Google Lego wall / Google

Check Point discovered four malicious Joker apps downloaded more than 130,000 times.

First, Joker identifies victims' geographic locations and phone numbers. Then, Joker identifies the premium services available near the users' locations. Next, the malware subscribes victims up for a service using victims' phone numbers.


When the service sends a verification code text message to the users' phone numbers, Joker has the ability to hide that verification message from the victims and inserts the required code. Meanwhile, Joker remains hidden on users' devices.

The only way for victims to unsubscribe for these premium services is to notice unrecognizable charges to their banks and manually cancel the subscriptions.

Google Play store logo / Google

Hazam said that Joker's exact goals aren't known to Check Point, but it is likely that "they gave some sort of financial connection" to the services to which it subscribes its victims.

Google confirmed to FOX Business that it has taken down the malicious apps. The tech giant took down 1,700 unique Joker apps from Google Play before they were ever downloaded by users, according to a Jan. 9 blog post.


Joker has "used just about every cloaking and obfuscation technique under the sun in an attempt to go undetected," the blog post reads. "Many of these samples appear to be designed specifically to attempt to slip into the Play Store undetected and are not seen elsewhere."

Google said in a more recent blog post that it has "stopped over 790,000 policy-violating app submissions before they were ever published to the Play Store" since it released a new policy in 2018 to stop apps from accessing victims' private messaging and call log data.

"Google has been putting many resources into fighting this," Hazam said, adding that the issue is still present in the Google Play store and extremely persistent.


"The much bigger threat in this area is the persistence in which we observe how the Joker family keeps infiltrating Google Play," Hazam explained. "If you remove one app, another will show up. Joker keeps infiltrating Google Play on a daily or weekly basis."

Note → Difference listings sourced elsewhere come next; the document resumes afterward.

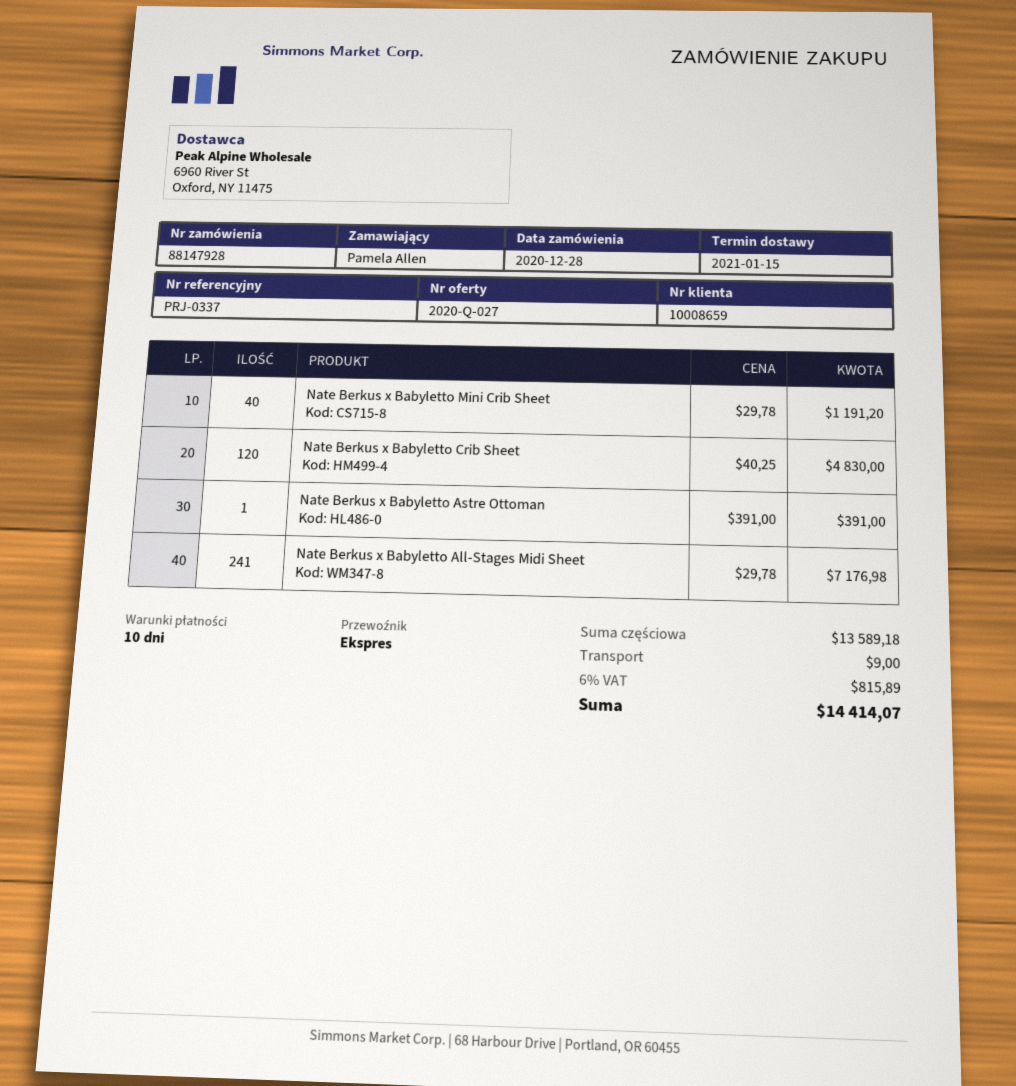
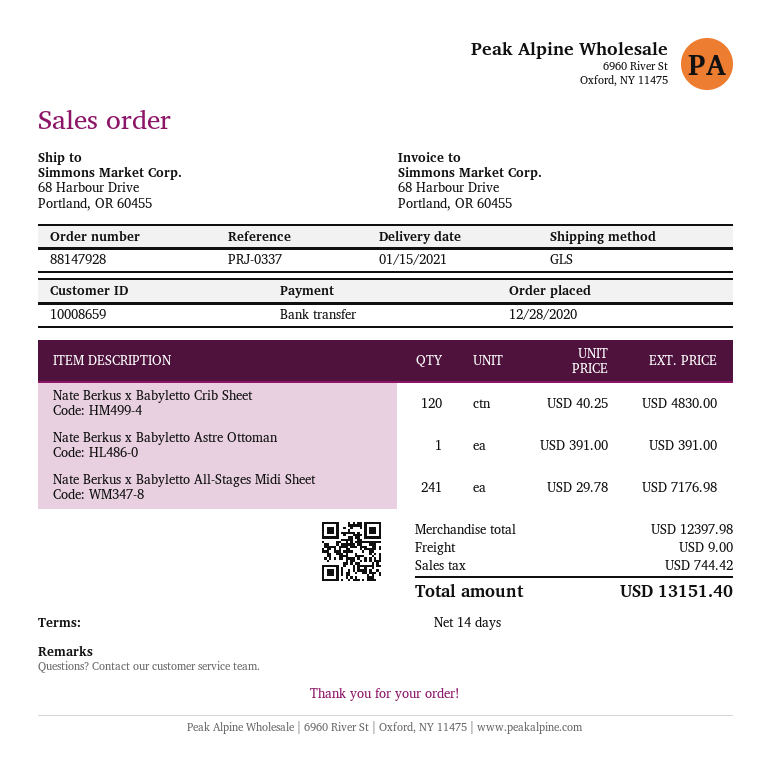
payment terms: 10 days -> 14 days
shipping method: express -> GLS
Nate Berkus x Babyletto Mini Crib Sheet: 40 x 29.78 = 1191.20 -> none
subtotal: 13589.18 -> 12397.98
tax: 815.89 -> 744.42
total: 14414.07 -> 13151.40

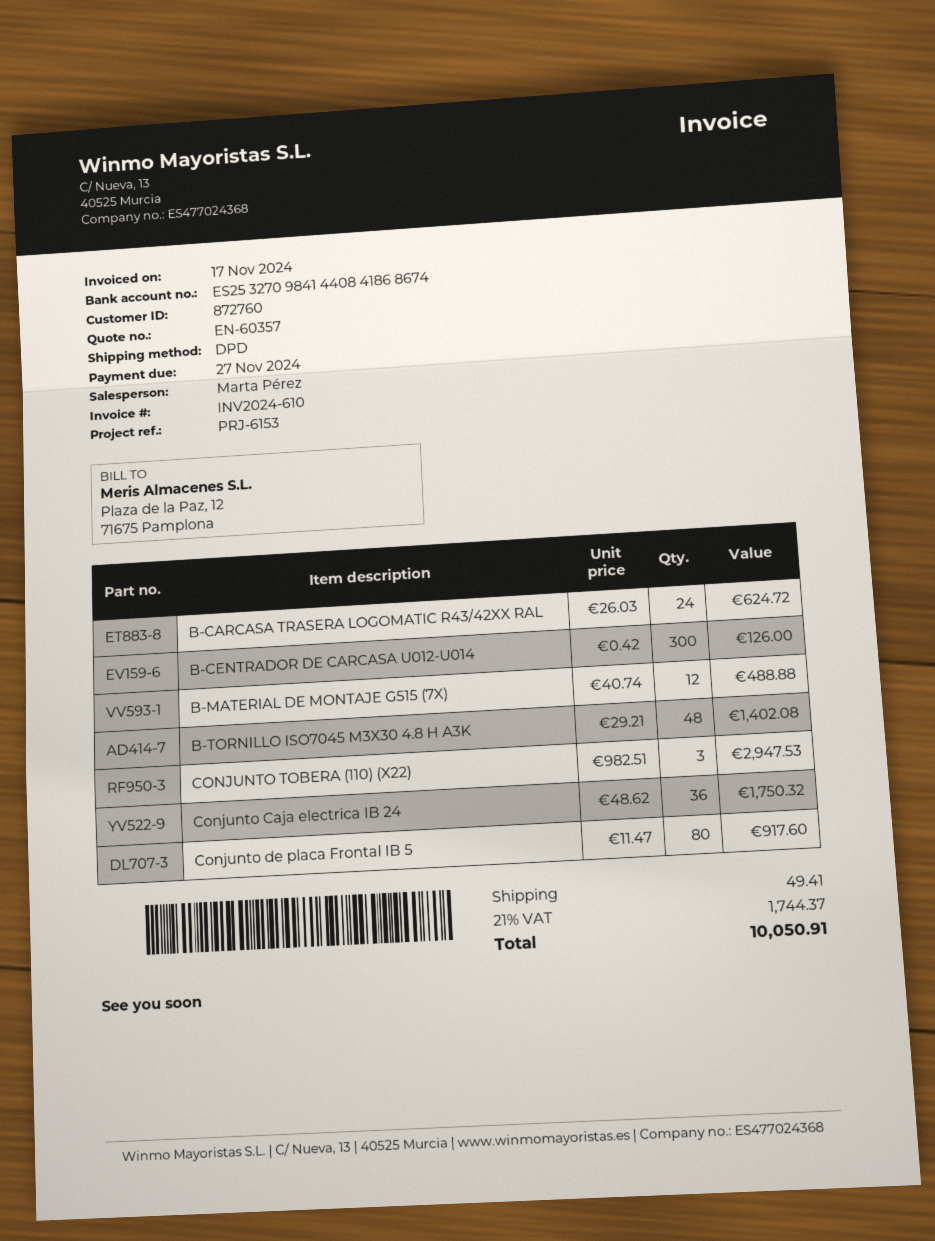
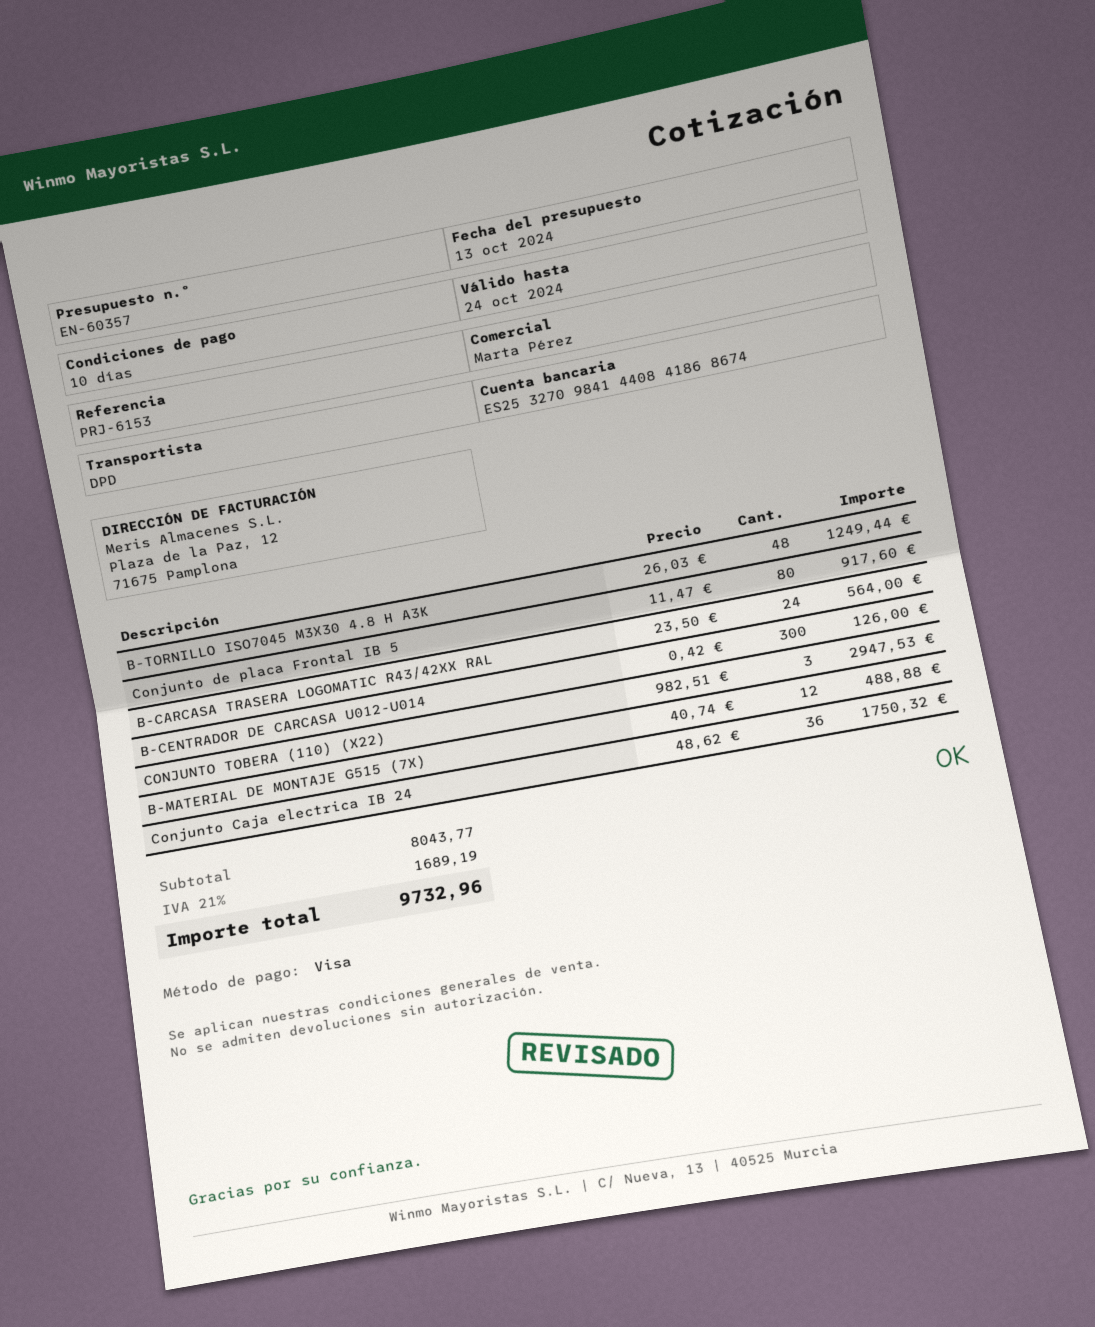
B-CARCASA TRASERA LOGOMATIC R43/42XX RAL: 24 x 26.03 = 624.72 -> 24 x 23.50 = 564.00
B-TORNILLO ISO7045 M3X30 4.8 H A3K: 48 x 29.21 = 1402.08 -> 48 x 26.03 = 1249.44
shipping: 49.41 -> none
tax: 21% = 1744.37 -> 21% = 1689.19
total: 10050.91 -> 9732.96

Check Point also discovered relatively new "clicker" malware, or viruses that mimic user "clicks" on advertisements, called "Hacken" and "BearCloud" on Google Play. The research company said it found an increase in activity and scale of Hacken and BearCloud operations with 47 new apps available on Google Play that were downloaded more than 78 million times by users.

"The Haken malware family was installed on over 50,000 Android devices by eight different malicious apps, which all appeared to be benign," Ran Schwartz, Check Point threat prevention product manager, said in a statement. "The apps were mostly camera utilities and children’s games,"


Those applications have been removed from Google Play too, he said.

But this does highlight that despite ongoing efforts to secure the Google Play Store against malicious apps, completely eliminating the risk of users getting a malicious download from the store is not going to happen quickly," Schwartz said. "There are nearly 3 million apps available from the store, with hundreds of new apps being uploaded daily, which makes it difficult to check every single app is safe."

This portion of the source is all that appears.